++++ Input ++++

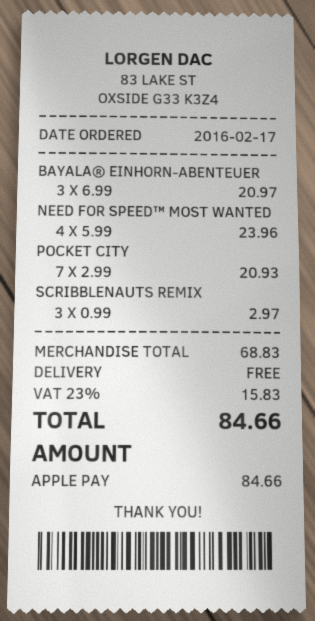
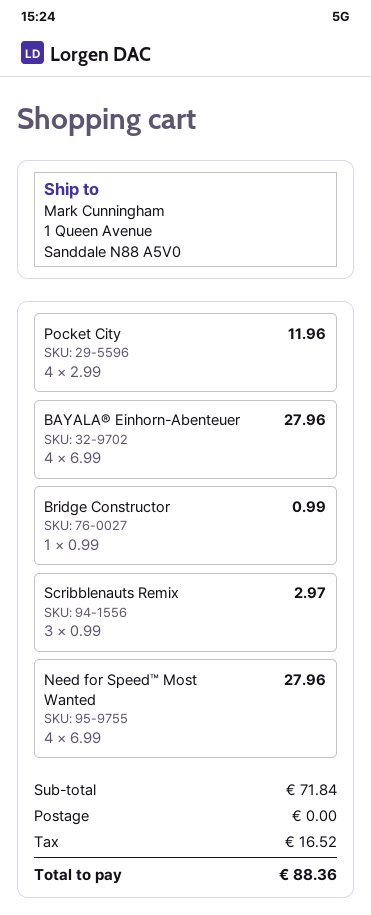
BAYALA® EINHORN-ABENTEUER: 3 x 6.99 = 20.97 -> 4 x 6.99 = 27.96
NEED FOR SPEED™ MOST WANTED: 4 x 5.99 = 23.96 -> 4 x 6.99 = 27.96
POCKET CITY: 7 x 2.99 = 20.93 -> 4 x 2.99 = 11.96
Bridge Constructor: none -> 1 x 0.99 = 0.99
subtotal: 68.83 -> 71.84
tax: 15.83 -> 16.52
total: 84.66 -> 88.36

++++

* Work request
Return verbatim each line from the one that mentions "Bridge Constructor: none -> 1 x 0.99 = 0.99" to the end of the entries, inclusive.

* Task result
Bridge Constructor: none -> 1 x 0.99 = 0.99
subtotal: 68.83 -> 71.84
tax: 15.83 -> 16.52
total: 84.66 -> 88.36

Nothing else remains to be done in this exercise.